We are often told that grief follows a process. That after shock and sadness comes acceptance, as though there is a finish line where the pain resolves and life settles into a new normal. I fundamentally disagree with this framing. Duchenne is not a single loss to be mourned and then set aside. The diagnosis represents the loss of what was hoped for, planned for, assumed. Futures imagined with ease—independence, longevity, simplicity—are suddenly no longer available in the way they once were.
This is not a grief that ends. It is grief that becomes a state of being.
From the day of diagnosis forward, grief does not disappear; it is remodeled. Again and again. As life evolves, as the child grows, as new challenges and new possibilities emerge, grief is reshaped to fit a constantly changing world.
For me, the experience is best compared to buying a hundred-year-old home. At first glance, it may look charming, even livable. But very quickly, you realize that everything needs work. You begin with one room—focusing your energy on what is most urgent. You repair, update, reinforce. Then you move to the next room, and the next. Years pass. The work is ongoing. And the truth is that it’s never finished.
Grief in Duchenne works the same way. Early on, it may center on the diagnosis itself. Later, it may be about mobility, about cardiac or respiratory function, about the growing awareness of limitations that peers do not face. At each stage, families adjust expectations, recalibrate hopes, and renegotiate dreams. The remodeling continues.
Importantly, progress does not erase grief. Advances in care, opportunities to participate in clinical trials, and access to therapies can bring real hope—and they should be celebrated. But each new opportunity also requires another round of emotional reconstruction. What does this treatment mean – and not mean? What doors might open and which remain closed? With every gain comes another set of “what ifs.” Another reworking of the internal landscape.
The underlying burden remains. It is carried quietly, often invisibly, by families who are told—implicitly or explicitly—that they should be further along in their acceptance by now. This expectation misunderstands the nature of living with a progressive, life-limiting disease. There is no static endpoint where grief is resolved because the disease itself does not stand still.
And yet, this ongoing grief does not preclude joy, purpose, or fierce love. Remodeling a home does not mean you stop living in it. You find beauty where you can. You celebrate what works. You take pride in what you’ve built, even as you acknowledge what still needs repair. Families living with Duchenne do the same. They love deeply, advocate relentlessly, and adapt continuously—all while carrying a grief that never fully lifts.

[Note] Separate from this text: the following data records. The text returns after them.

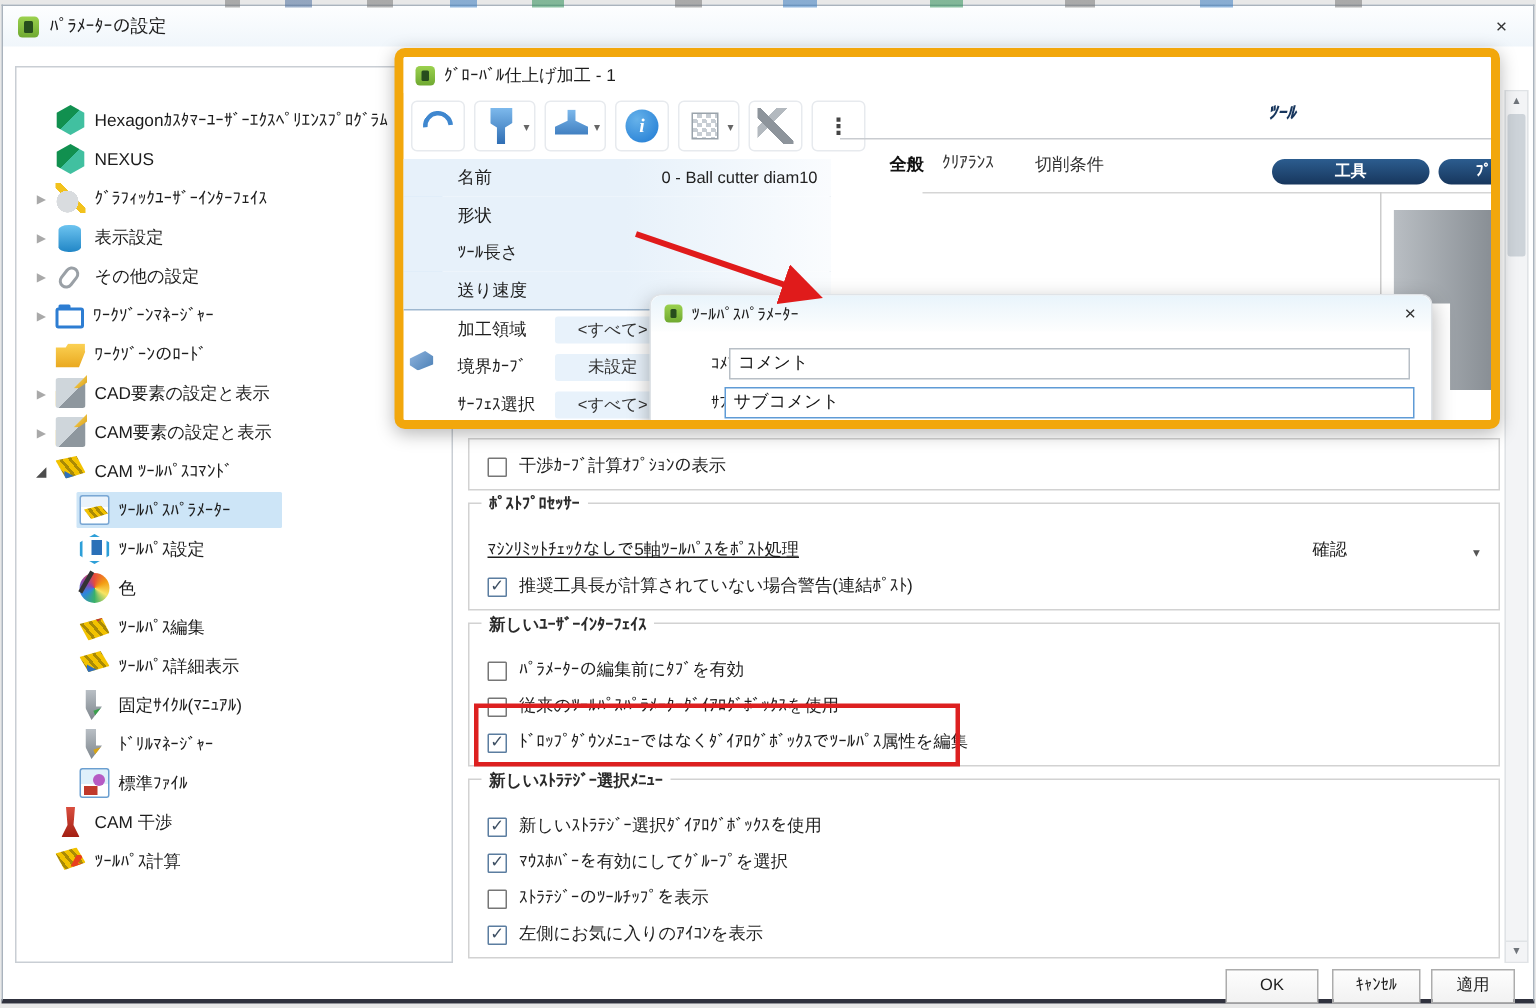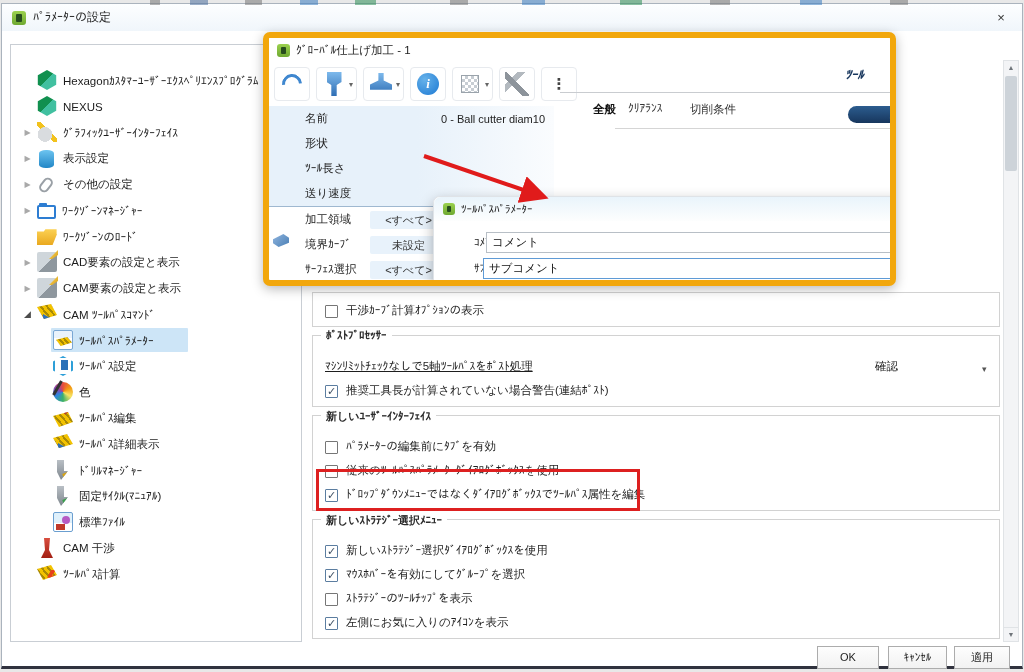--- a/index.html
+++ b/index.html
@@ -119,7 +119,7 @@
   #btn-apply{left:952px;width:56px;}
 
   
-  #overlay{position:absolute;left:263px;top:32px;width:633px;height:254px;border:6px solid #f2a70c;border-radius:7px;
+  #overlay{position:absolute;left:263px;top:32px;width:737px;height:254px;border:6px solid #f2a70c;border-radius:7px;
            background:#fff;box-shadow:0 3px 12px rgba(0,0,0,.28);z-index:5;overflow:hidden;}
   #ov-title{height:24px;display:flex;align-items:center;padding-left:8px;background:#fff;}
   #ov-title .appicon{width:13px;height:13px;}

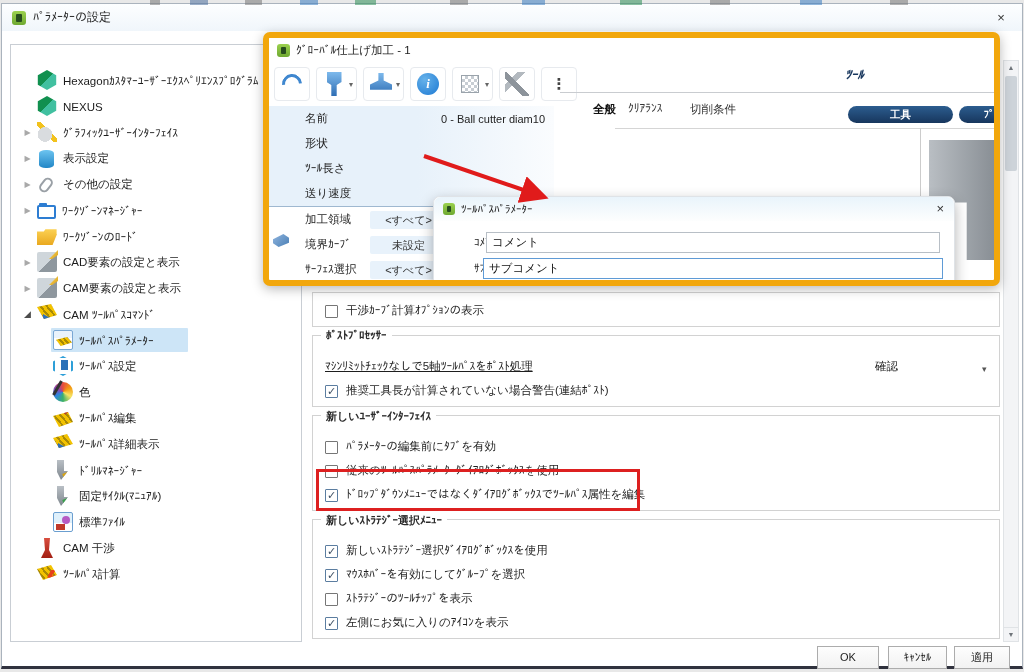--- a/index.html
+++ b/index.html
@@ -315,15 +315,15 @@
       <div class="titem lv2">
         <span class="texp"></span>
         <span class="hlwrap">
+          <span class="ticon i-canned-cycle"></span>
+          <span class="tlabel">固定ｻｲｸﾙ(ﾏﾆｭｱﾙ)</span>
+        </span>
+      </div>
+      <div class="titem lv2">
+        <span class="texp"></span>
+        <span class="hlwrap">
           <span class="ticon i-drill-manager"></span>
           <span class="tlabel">ﾄﾞﾘﾙﾏﾈｰｼﾞｬｰ</span>
-        </span>
-      </div>
-      <div class="titem lv2">
-        <span class="texp"></span>
-        <span class="hlwrap">
-          <span class="ticon i-canned-cycle"></span>
-          <span class="tlabel">固定ｻｲｸﾙ(ﾏﾆｭｱﾙ)</span>
         </span>
       </div>
       <div class="titem lv2">

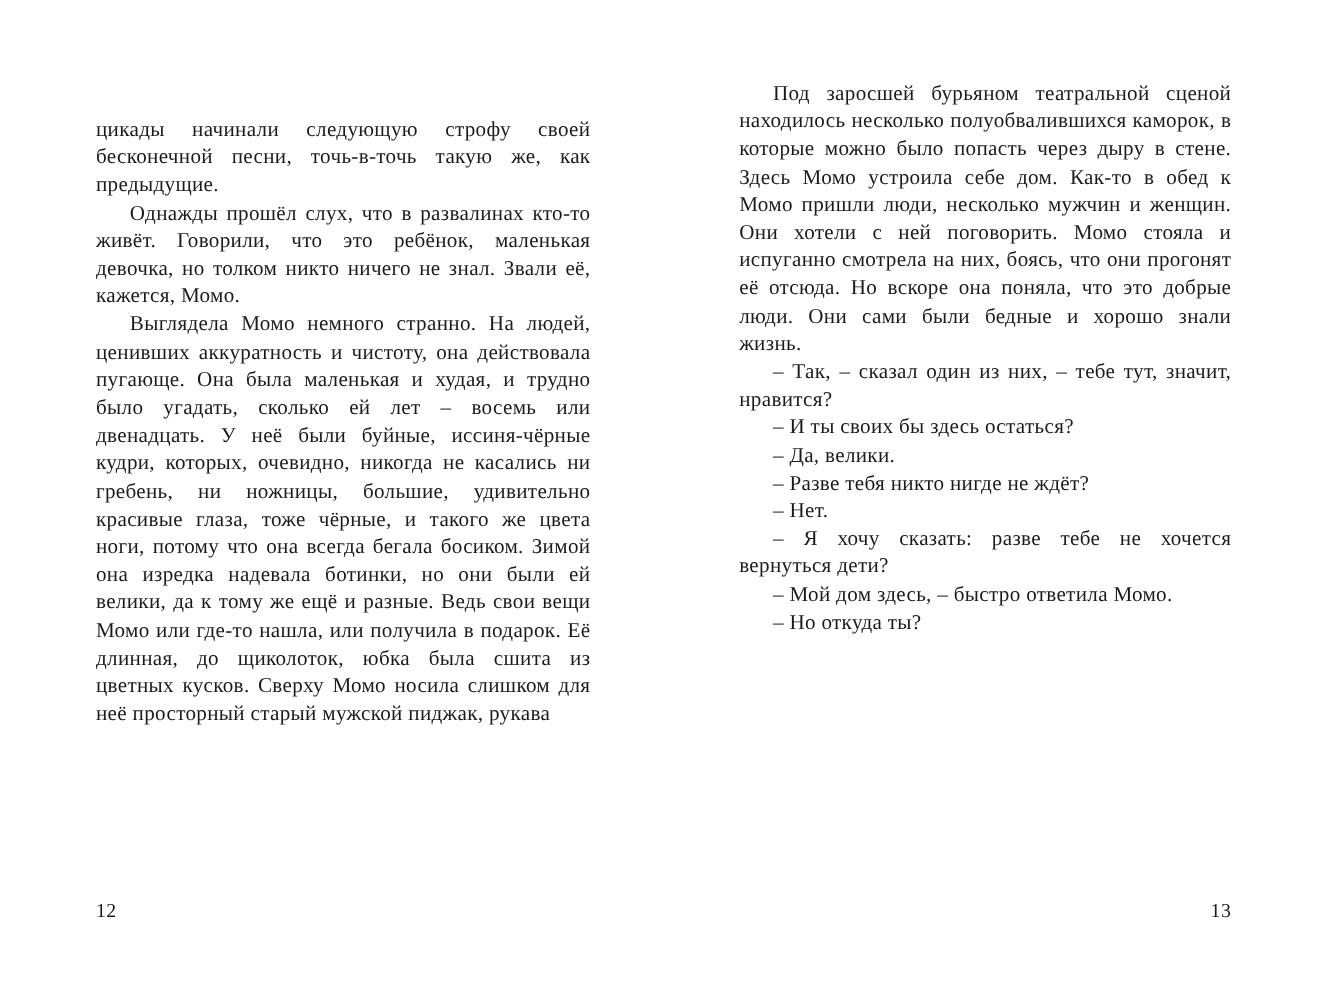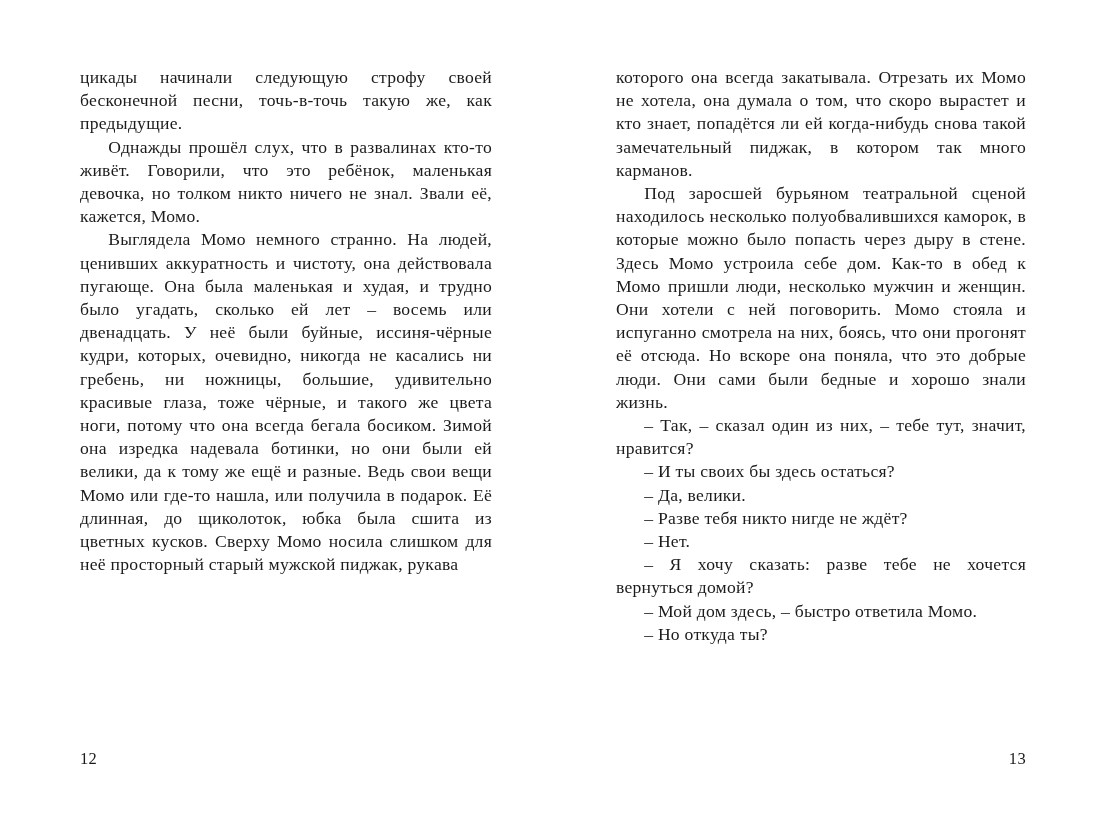--- a/index.html
+++ b/index.html
@@ -41,6 +41,7 @@
   }
   .text-block p.cont {
     text-indent: 0;
+    margin-top: 30px;
   }
   .page-number {
     position: absolute;

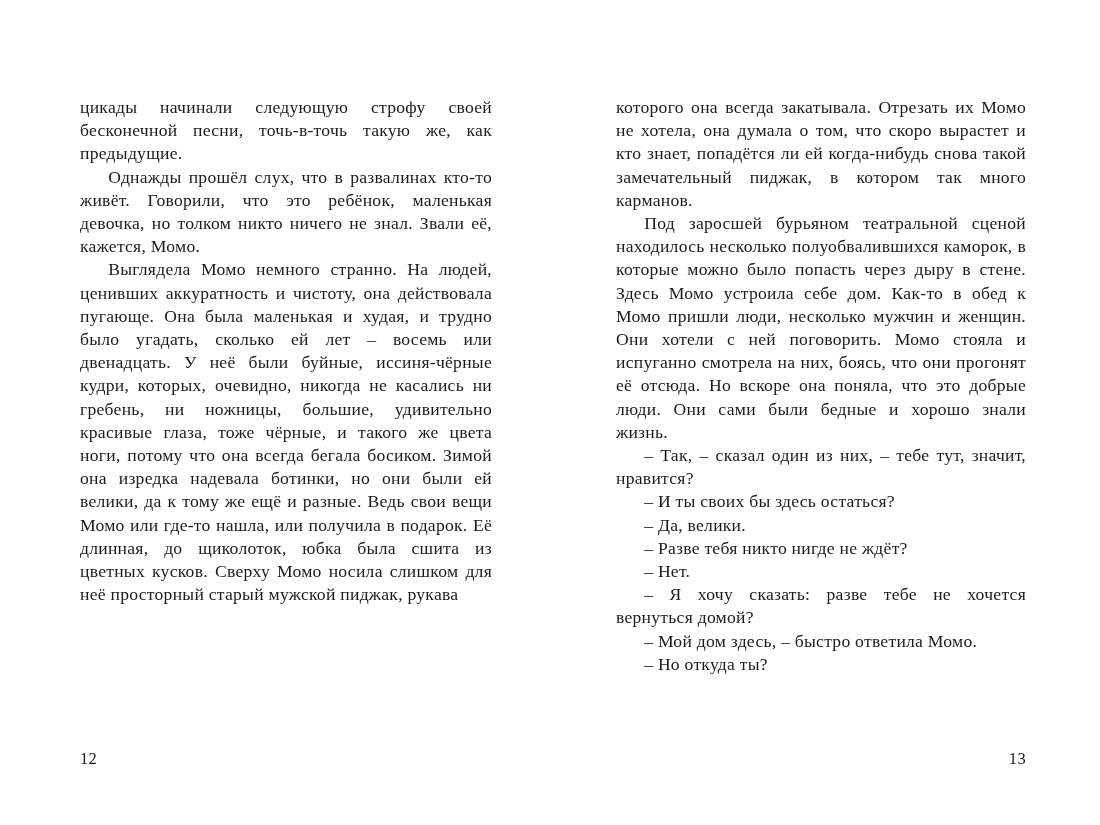--- a/index.html
+++ b/index.html
@@ -68,7 +68,6 @@
 
   <div class="page page-right">
     <div class="text-block">
-      <p class="cont">которого она всегда закатывала. Отрезать их Момо не хотела, она думала о том, что скоро вырастет и кто знает, попадётся ли ей когда-нибудь снова такой замечательный пиджак, в котором так много карманов.</p>
       <p>Под заросшей бурьяном театральной сценой находилось несколько полуобвалившихся каморок, в которые можно было попасть через дыру в стене. Здесь Момо устроила себе дом. Как-то в обед к Момо пришли люди, несколько мужчин и женщин. Они хотели с ней поговорить. Момо стояла и испуганно смотрела на них, боясь, что они прогонят её отсюда. Но вскоре она поняла, что это добрые люди. Они сами были бедные и хорошо знали жизнь.</p>
       <p>– Так, – сказал один из них, – тебе тут, значит, нравится?</p>
       <p>– И ты своих бы здесь остаться?</p>

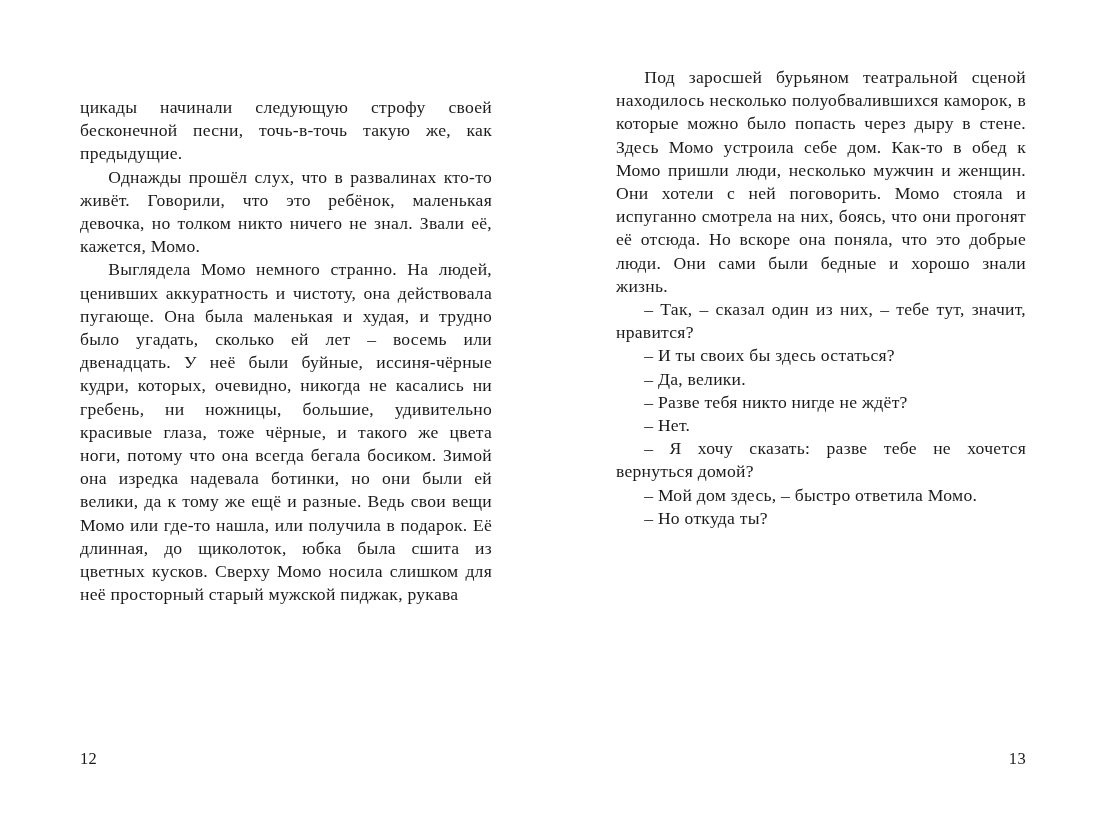--- a/index.html
+++ b/index.html
@@ -74,7 +74,7 @@
       <p>– Да, велики.</p>
       <p>– Разве тебя никто нигде не ждёт?</p>
       <p>– Нет.</p>
-      <p>– Я хочу сказать: разве тебе не хочется вернуться домой?</p>
+      <p>– Я хочу сказать: разве тебе не хочется вернуться дети?</p>
       <p>– Мой дом здесь, – быстро ответила Момо.</p>
       <p>– Но откуда ты?</p>
     </div>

We do families a disservice when we frame acceptance as an outcome rather than an ongoing process of adjustment. Grief is not something to “get over” in Duchenne. It is something to live with, to reshape, and to carry forward as the world changes.
Recognizing this truth does not make families weaker. It makes them honest. And it creates space for compassion—not just at diagnosis, but at every stage that follows.
Pat reminds us (and we need regular reminding) that all things considered, more timely and dimensional relationships between developers and the patient communities they serve (note: not the other way around) are important and must be nourished. It’s good science, savvy regulatory strategy, and smart marketing -- in that order. It’s the right thing to do and it’s good for business. A terrific healthcare double-play. Developers who fail to recognize and actuate this hierarchy of patient involvement put their own development programs at risk.
Pat Furlong is Founding President and CEO of Parent Project Muscular Dystrophy
Peter J. Pitts, a former FDA Associate Commissioner, is President of the Center for Medicine in the Public Interest and a visiting professor at the University of Paris School of Medicine.